Thanks for your answer!
256 is optimal if you do not have any syncthreads__ in your program and use not too many registers.
Perfect! Thank you!
The optimal is either 32, 64, … or any other multiple of 32 up to 512. Every kernel will behave differently due to occupancy and memory access patterns. Benchmark your kernel on all sizes (if you can choose an arbitrary size, that is) to find the fastest. It is worth it: some of my kernels change performance by more than 50% depending on the block size.
When there is no interaction between threads in a block I would be surprised to see 512 threads perform better than 256 threads per block.
With 8 registers and less per thread it is likely to give better performance IMO.
But with 512 threads you will only have 1 block per multiprocessor for a total of 512 threads per MP. With 256 threads you will have 3 blocks per multiprocessor for a total of 768 threads per MP. So you should get better latency-hiding (and you will likely be bandwith-bound with a kernel as simple as that)
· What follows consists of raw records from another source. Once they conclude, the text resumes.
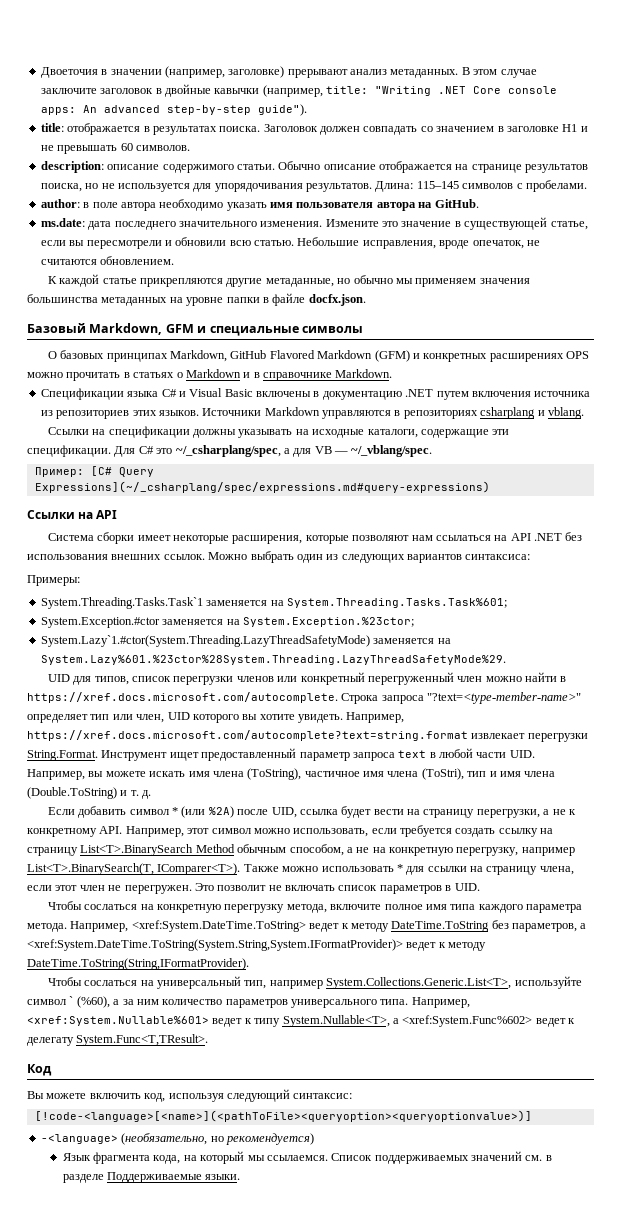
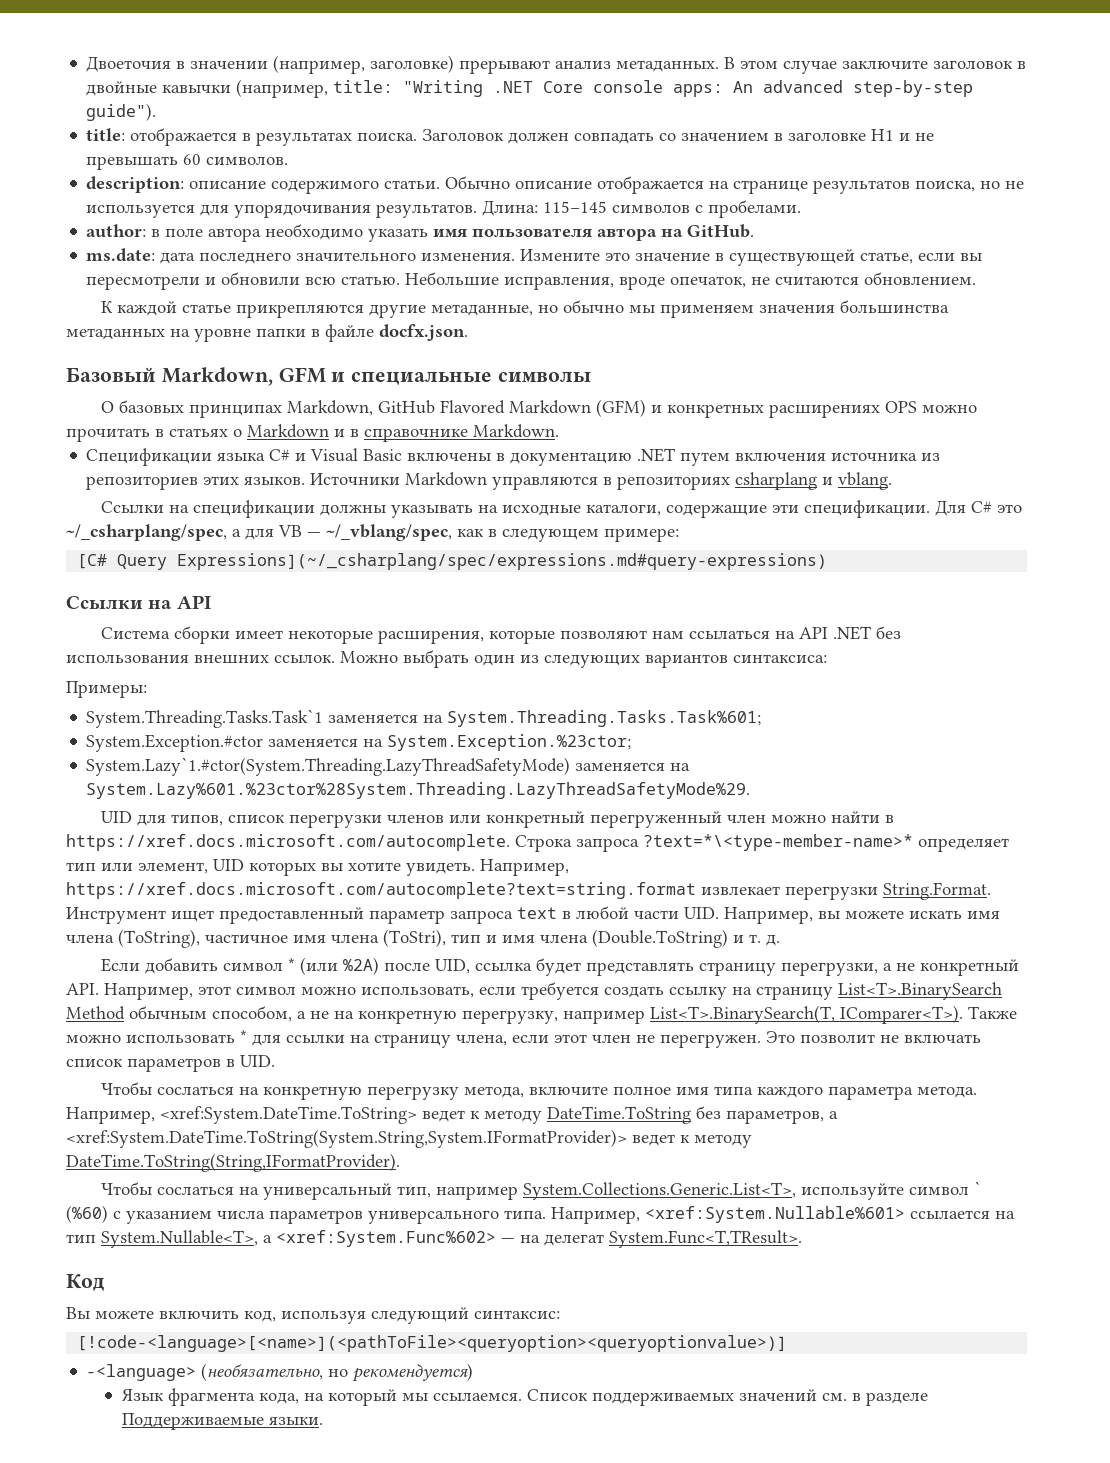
- Для C# это ~/_csharplang/spec, а для VB — ~/_vblang/spec.
- Пример: [C# Query Expressions](~/_csharplang/spec/expressions.md#query-expressions)
+ Для C# это ~/_csharplang/spec, а для VB — ~/_vblang/spec, как в следующем примере:
+ [C# Query Expressions](~/_csharplang/spec/expressions.md#query-expressions)
- UID для типов, список перегрузки членов или конкретный перегруженный член можно найти в https://xref.docs.microsoft.com/autocomplete. Строка запроса "?text=<type-member-name>" определяет тип или член, UID которого вы хотите увидеть.
+ UID для типов, список перегрузки членов или конкретный перегруженный член можно найти в https://xref.docs.microsoft.com/autocomplete. Строка запроса ?text=*\<type-member-name>* определяет тип или элемент, UID которых вы хотите увидеть.
- Если добавить символ * (или %2A) после UID, ссылка будет вести на страницу перегрузки, а не к конкретному API. Например, этот символ можно использовать, если требуется создать ссылку на страницу List<T>.BinarySearch Method обычным способом, а не на конкретную перегрузку, например List<T>.BinarySearch(T, IComparer<T>).
+ Если добавить символ * (или %2A) после UID, ссылка будет представлять страницу перегрузки, а не конкретный API. Например, этот символ можно использовать, если требуется создать ссылку на страницу List<T>.BinarySearch Method обычным способом, а не на конкретную перегрузку, например List<T>.BinarySearch(T, IComparer<T>).
- Чтобы сослаться на универсальный тип, например System.Collections.Generic.List<T>, используйте символ ` (%60), а за ним количество параметров универсального типа.
+ Чтобы сослаться на универсальный тип, например System.Collections.Generic.List<T>, используйте символ ` (%60) с указанием числа параметров универсального типа.
- Например, <xref:System.Nullable%601> ведет к типу System.Nullable<T>, а <xref:System.Func%602> ведет к делегату System.Func<T,TResult>.
+ Например, <xref:System.Nullable%601> ссылается на тип System.Nullable<T>, а <xref:System.Func%602> — на делегат System.Func<T,TResult>.

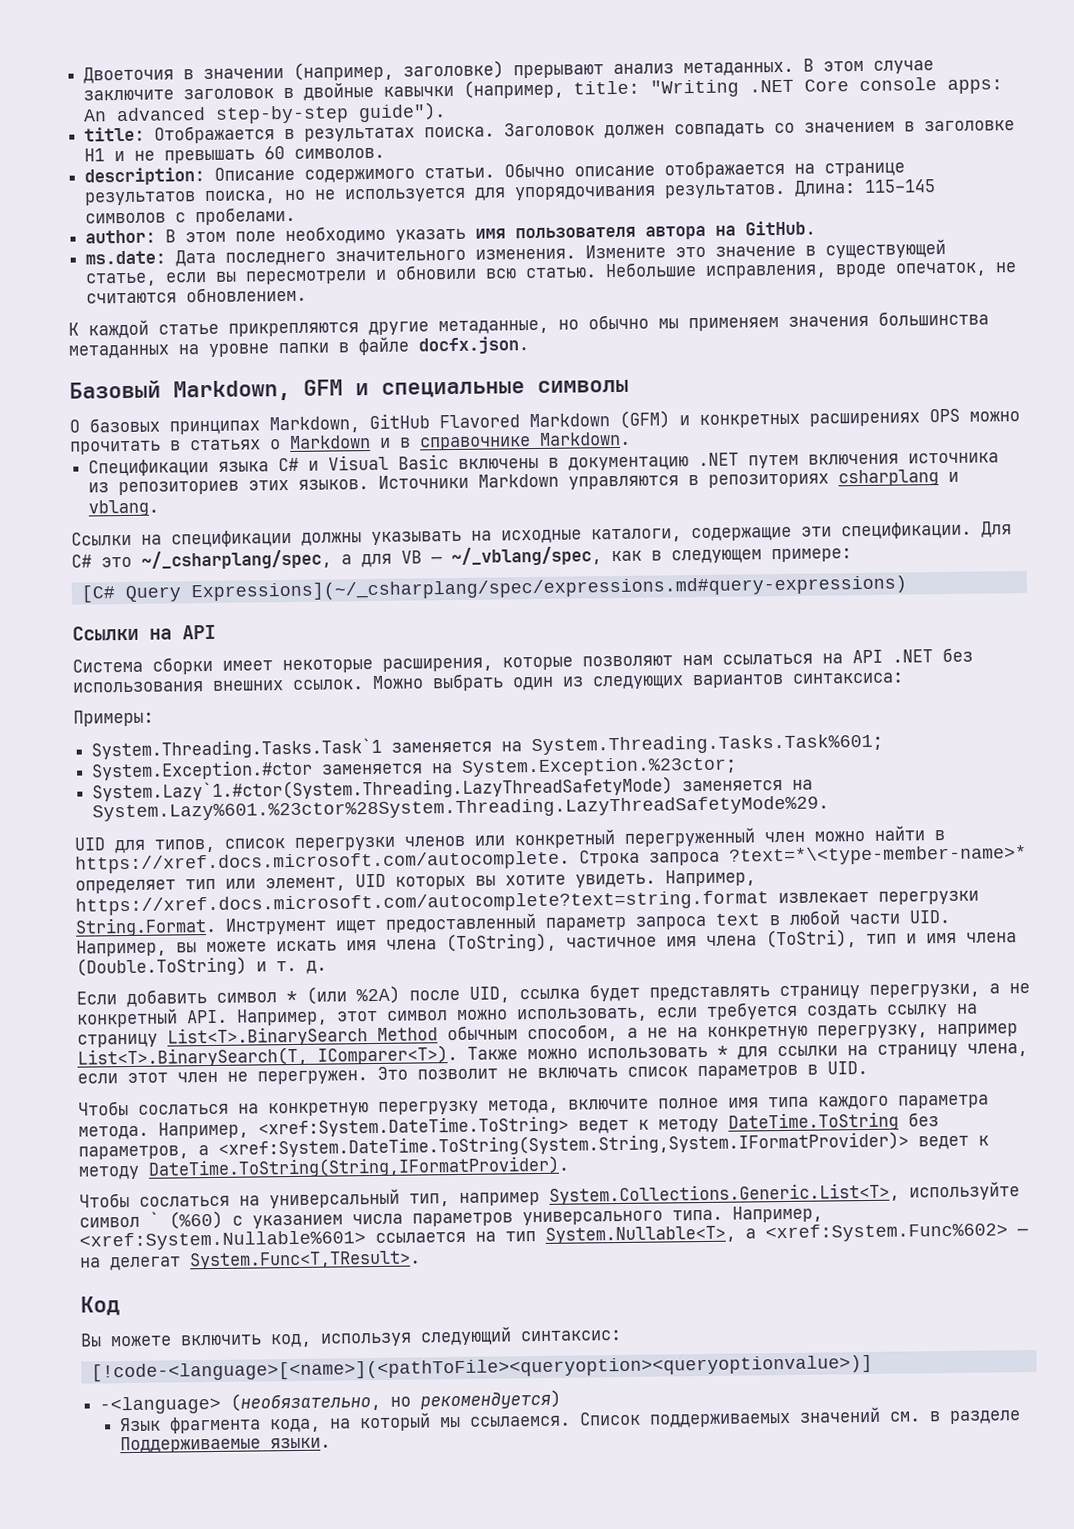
- title: отображается в результатах поиска.
+ title: Отображается в результатах поиска.
- description: описание содержимого статьи.
+ description: Описание содержимого статьи.
- author: в поле автора необходимо указать имя пользователя автора на GitHub.
+ author: В этом поле необходимо указать имя пользователя автора на GitHub.
- ms.date: дата последнего значительного изменения.
+ ms.date: Дата последнего значительного изменения.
Agreed, but it is definitely worth trying larger blocks for kernels with tiny register usage.
measuring = knowing, that is for sure. I was just wondering if you ever encountered a case like that. For kernels that use shared memory I can easily see the possibility, kernels that don’t would be very surprising for me (and mean that I understand less than I hoped ;))
In general, 256 works best for me. In some cases 192 was somewhat faster, but I’ve never seen 512 threads give an improvement above 256.